◆ **DIRECTIONS FOR THIS TASK**:
Show the lines below that contain the string "Board".
==== RECORD SET
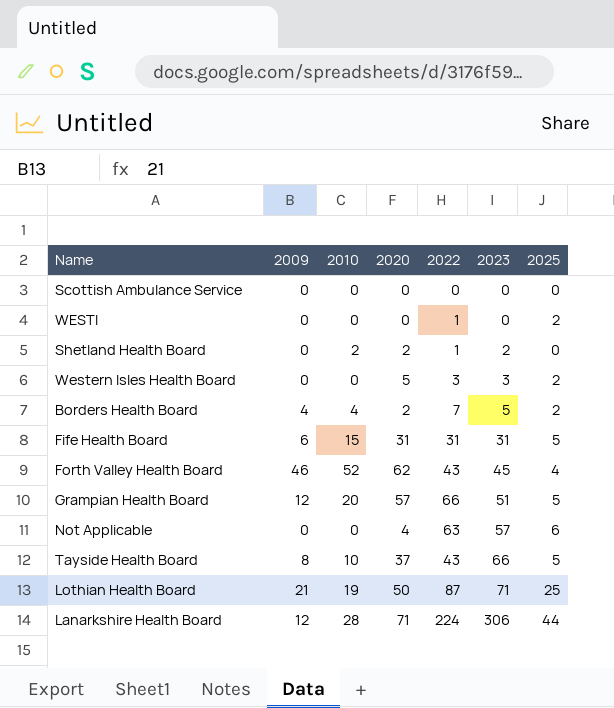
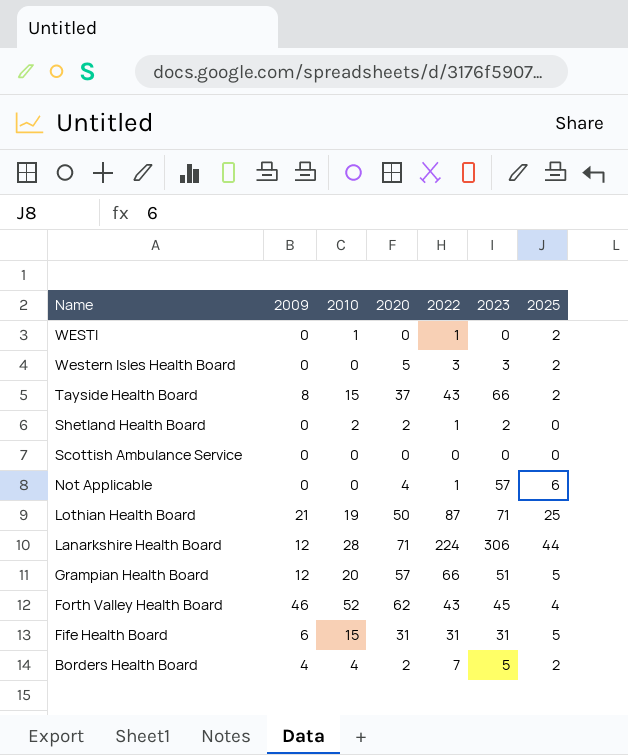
row order: 2023 ascending -> Name descending
WESTI | 2010: 0 -> 1
Tayside Health Board | 2010: 10 -> 15
Tayside Health Board | 2025: 5 -> 2
Not Applicable | 2022: 63 -> 1

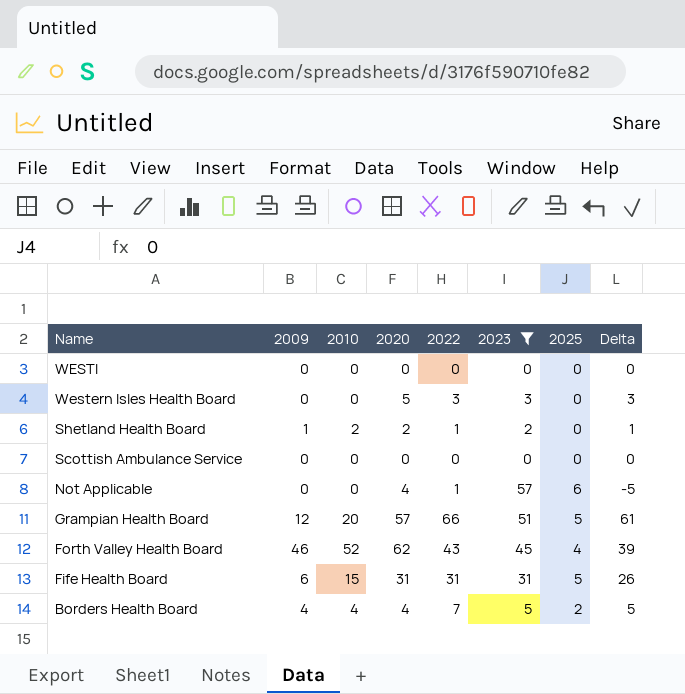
filter: none -> 2023 <= 57
column Delta | formula: none -> [2022] - [2025]
WESTI | 2010: 1 -> 0
WESTI | 2022: 1 -> 0
WESTI | 2025: 2 -> 0
Western Isles Health Board | 2025: 2 -> 0
Shetland Health Board | 2009: 0 -> 1
Borders Health Board | 2020: 2 -> 4

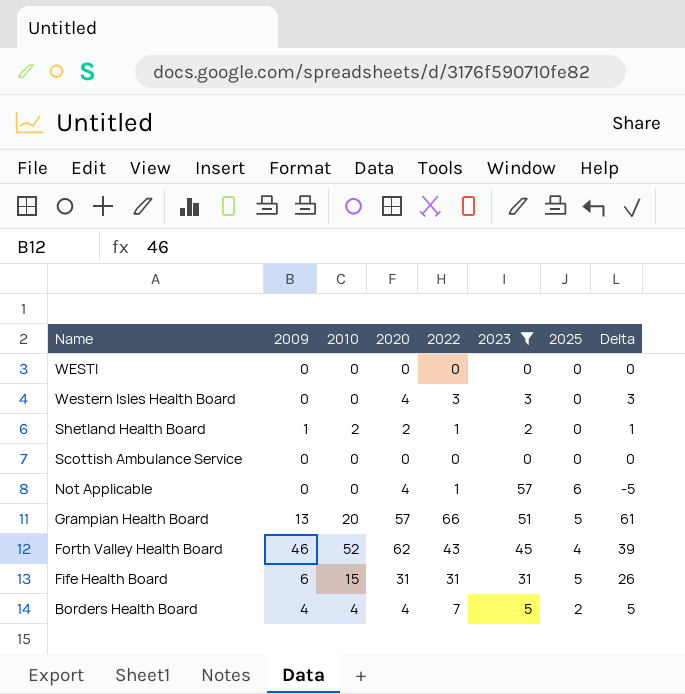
Western Isles Health Board | 2020: 5 -> 4
Grampian Health Board | 2009: 12 -> 13

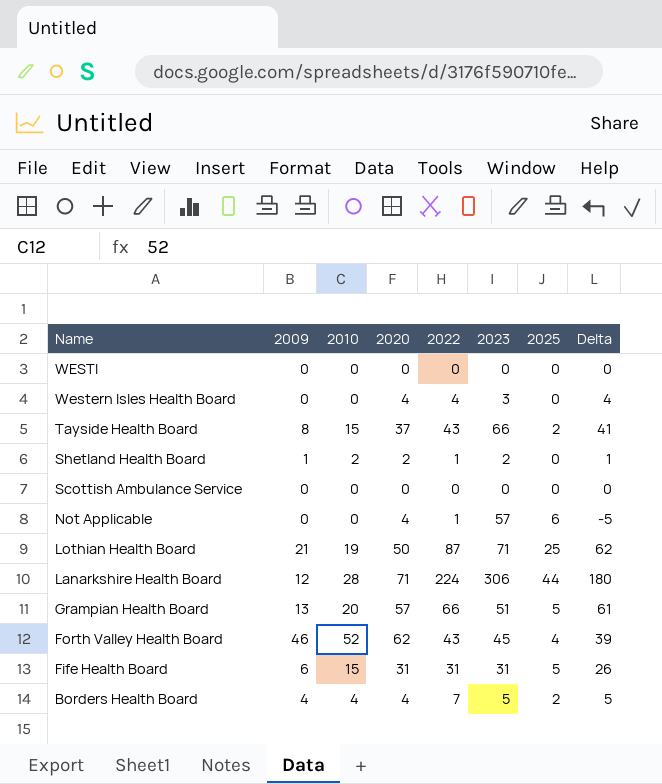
filter: 2023 <= 57 -> none
Western Isles Health Board | 2022: 3 -> 4
Western Isles Health Board | Delta: 3 -> 4

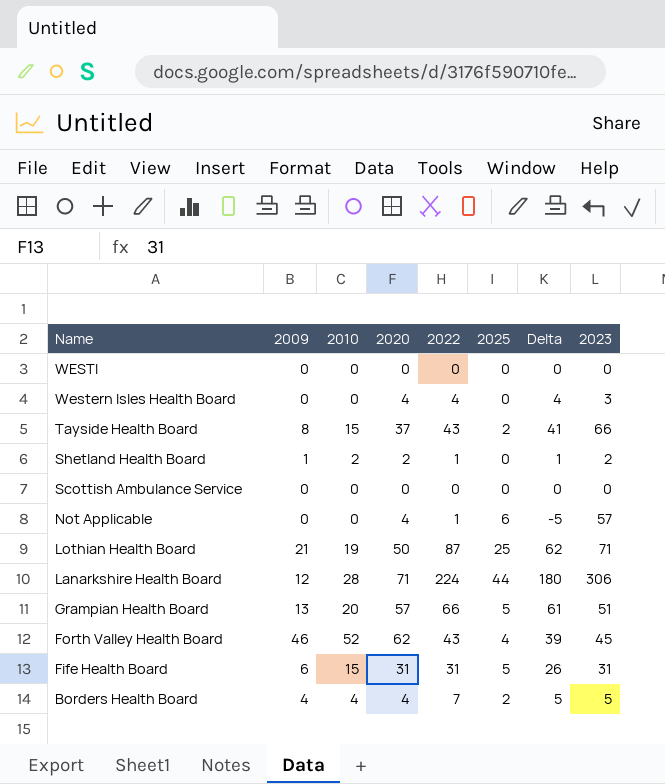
column 2023 | position: 6 -> 8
========
◆ **PROBLEM SOLUTION**:
Tayside Health Board | 2010: 10 -> 15
Tayside Health Board | 2025: 5 -> 2
Western Isles Health Board | 2025: 2 -> 0
Shetland Health Board | 2009: 0 -> 1
Borders Health Board | 2020: 2 -> 4
Western Isles Health Board | 2020: 5 -> 4
Grampian Health Board | 2009: 12 -> 13
Western Isles Health Board | 2022: 3 -> 4
Western Isles Health Board | Delta: 3 -> 4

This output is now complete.